Furthermore, the graphs of the training and test loss show that we avoided overfitting and underfitting with that configuration, since the curve of validation loss was always below the curve of training loss. The curves of the training loss function in each graph show that there was a steady improvement of the prediction quality throughout the training process, whereas the validation loss curves show that after a small number of epochs no further improvement could be achieved when testing the models on unknown data, given those configuration parameters. It is interesting to note that models with inferior training loss results, such as the 1D CNN, had a decent performance on unknown data and were able to fit the data reasonably well in regions where peaks and valleys occurred.

Table 1. Neural networks’ training and testing scores.

Scores	MLP	1D CNN	Baseline LSTM	Baseline LSTM (Synchrony)	Stacked LSTM (No Dropout)	Stacked LSTM (Dropout 0.2)	Bidirectional LSTM
Train Score (Loss)	0.00797	0.00846	0.00798	0.00826	0.00824	0.00839	0.00808
Test Score (Loss)	0.00670	0.00716	0.00672	0.00701	0.00689	0.00711	0.00677

presents the evaluation metrics for every neural network type on the training and test sets. After examining the overall error loss function scores of each model, we deduced that the top performing ones were the MLP and the Baseline LSTM. Since the LSTM network is more suitable for handling temporal relationships, we re-ran the experiment by adding the extra feature of global current intensity in order to test the impact of synchrony and we observed a decrease in training time. Furthermore, we ran tests by adding dropout to the stacked LSTM variant, since its initial performance on unknown data was the worst when compared to other LSTM models, but that change did not yield better results. Finally,

Table 2. Average training time per epoch for each neural network configuration.

Neural Network Type	Average Training Time per Epoch (Seconds)
MLP	20
1D CNN	42
Baseline LSTM (Synchrony)	98
Baseline LSTM	120.25
Stacked LSTM	165.25
Bidirectional LSTM	269.5

shows the average training time of each model and we observed that MLP was able to converge to an acceptable mapping of the input to the output faster than the other network models. It is, therefore, interesting to note that some of the more complex LSTM variants went through a distinctly slower training process.

4. Discussion

This work presented the baseline performance comparison of neural network models for minutely active power forecasts derived from residential data. In our supervised learning formulation of this high frequency forecasting problem we observed that the multi-layer perceptron performed best in terms of loss and average training time.

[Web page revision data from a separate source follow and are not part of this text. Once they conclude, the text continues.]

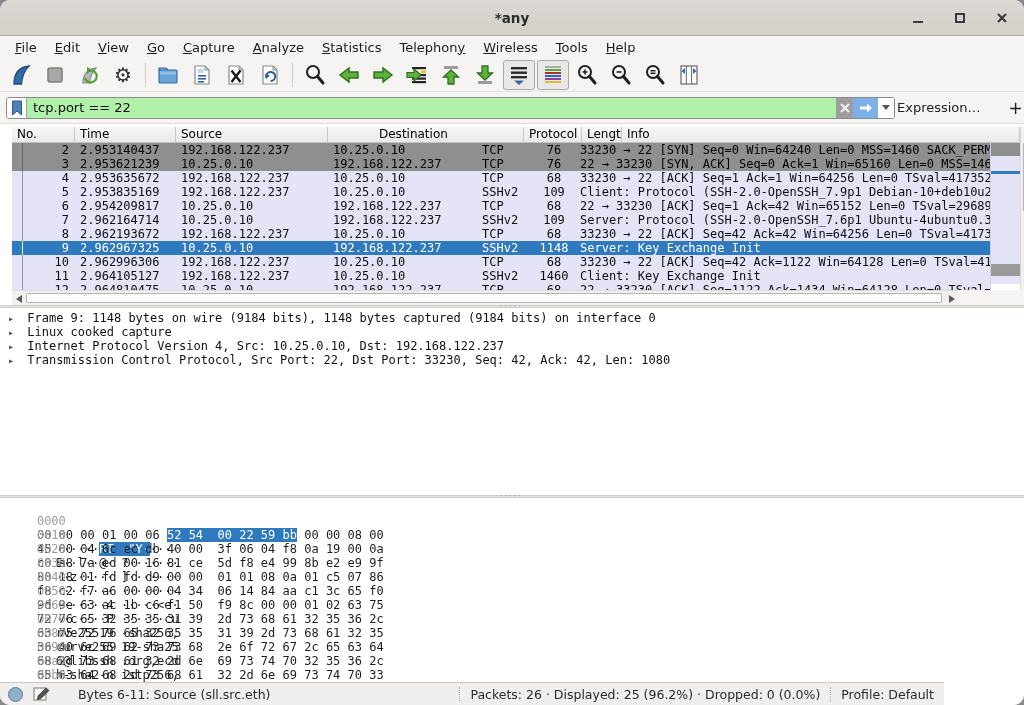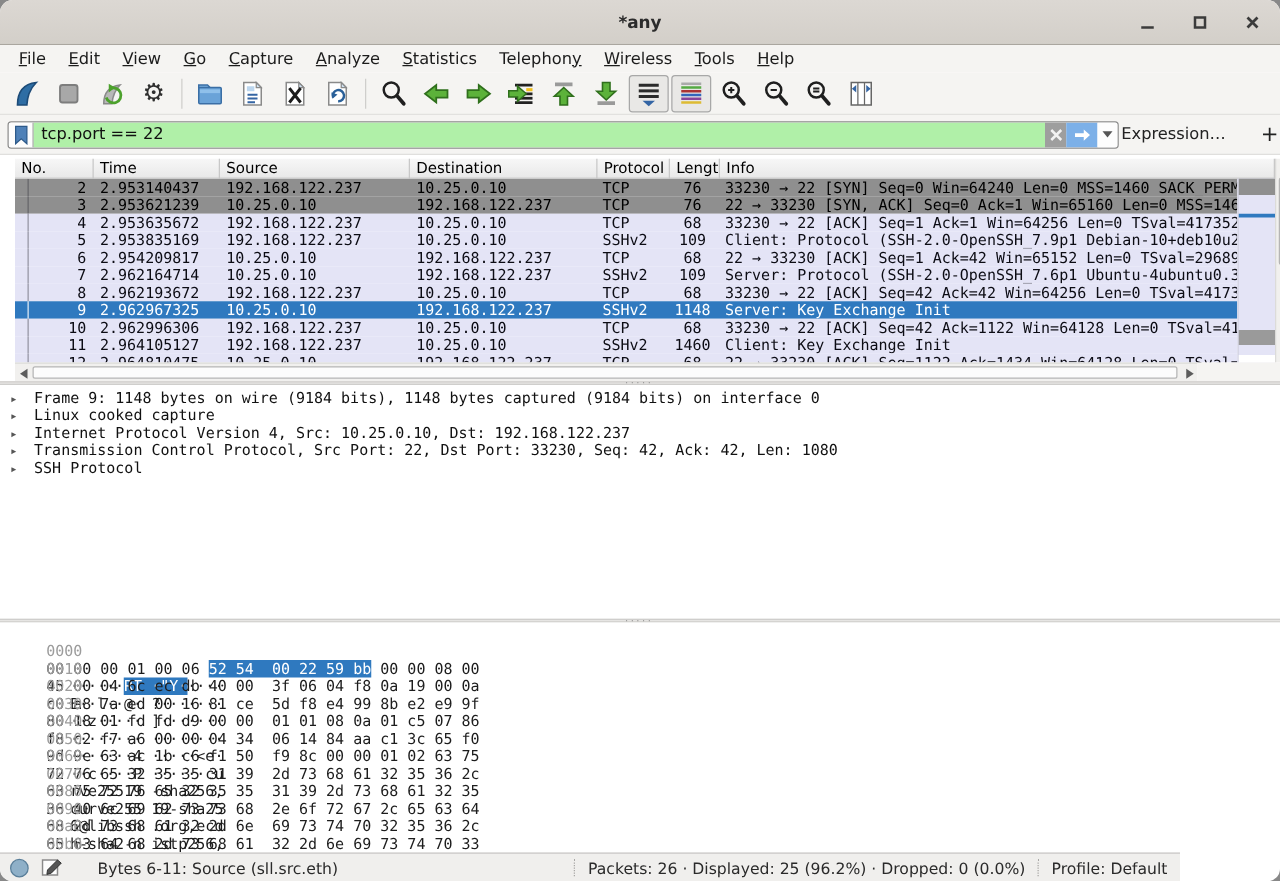--- a/index.html
+++ b/index.html
@@ -63,21 +63,21 @@
   .prow::before{content:'';position:absolute;left:10px;top:0;bottom:0;border-left:1px solid rgba(50,50,60,.45);}
   .prow.sel::before{border-left-color:rgba(255,255,255,.85);}
   .prow span{display:block;overflow:hidden;}
   .c-no{width:63px;text-align:right;padding-right:6px;}
   .c-time{width:101px;padding-left:5px;}
   .c-src{width:152px;padding-left:5px;}
   .c-dst{width:150px;padding-left:5px;}
   .c-proto{width:58px;padding-left:4px;}
   .c-len{width:40px;text-align:center;padding-right:4px;}
   .c-info{flex:1;padding-left:4px;}
-  .h-no{width:63px;}.h-time{width:101px;}.h-src{width:152px;}.h-dst{width:150px;}
+  .h-no{width:63px;}.h-time{width:101px;}.h-src{width:152px;}.h-dst{width:150px;margin-left:46px;}
   .h-proto{width:58px;}.h-len{width:40px;}.h-info{flex:1;}
 
   
   .minimap{position:absolute;left:978px;top:16px;width:30px;height:147px;background:#e4e4f6;border-left:1px solid #cfcfe0;}
   .mm-seg{position:absolute;left:0;width:30px;}
   .vscroll{position:absolute;left:1008px;top:0;width:16px;height:163px;background:#f1f0ee;border-left:1px solid #dcdbd9;}
   .vs-arrow{position:absolute;left:0;width:16px;height:13px;display:flex;align-items:center;justify-content:center;}
   .tri-up{width:0;height:0;border-left:4px solid transparent;border-right:4px solid transparent;border-bottom:6px solid #5c5c5c;}
   .tri-down{width:0;height:0;border-left:4px solid transparent;border-right:4px solid transparent;border-top:6px solid #5c5c5c;}
   .tri-left{width:0;height:0;border-top:4px solid transparent;border-bottom:4px solid transparent;border-right:6px solid #5c5c5c;}
@@ -492,24 +492,20 @@
     <span class="dtext">Linux cooked capture</span>
   </div>
         <div class="drow">
     <span class="tri">▸</span>
     <span class="dtext">Internet Protocol Version 4, Src: 10.25.0.10, Dst: 192.168.122.237</span>
   </div>
         <div class="drow">
     <span class="tri">▸</span>
     <span class="dtext">Transmission Control Protocol, Src Port: 22, Dst Port: 33230, Seq: 42, Ack: 42, Len: 1080</span>
   </div>
-        <div class="drow">
-    <span class="tri">▸</span>
-    <span class="dtext">SSH Protocol</span>
-  </div>
       </div>
   </div>
 
   <div class="splitter" style="top:495px;">
       <span class="dots">·····</span>
     </div>
 
   <div class="hexpane">
     <div>
         <div class="hrow">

Since MLP follows a simpler structure and recognizes a 2D data format we can deduce that due to the selection of a small and relevant set of input data points, the network was able to converge fast, producing fairly accurate predictions in the output. The long short-term memory network and its variants converged slower, possibly due to their computational complexity, since the data relationships that we wanted to identify did not refer to data points far into the past. We expect changes to the training and test scores when the window size and the number of input variables increase and anticipate that LSTMs will be able to produce accurate predictions at a higher complexity.

Our study could be useful in approaching high granularity forecasts with machine learning methods. Since the baseline performance of neural networks was evaluated and minutely sampled energy data was explored, we now have a starting point for further parameter tuning and experimentation. Future work could apply grid search techniques [35] for hyperparameter optimization in order to improve our baseline models. It would also be useful to explore the potential of modular solutions combining the neural networks we studied here in a pipeline-like structure, in order to investigate whether other important aspects of the highly granular time series forecasting in the energy sector emerge. For example, more complex neural network architectures could utilize these models in order to enrich a dataset at the input module or in order to derive partial predictions based on different criteria in parallelly working modules.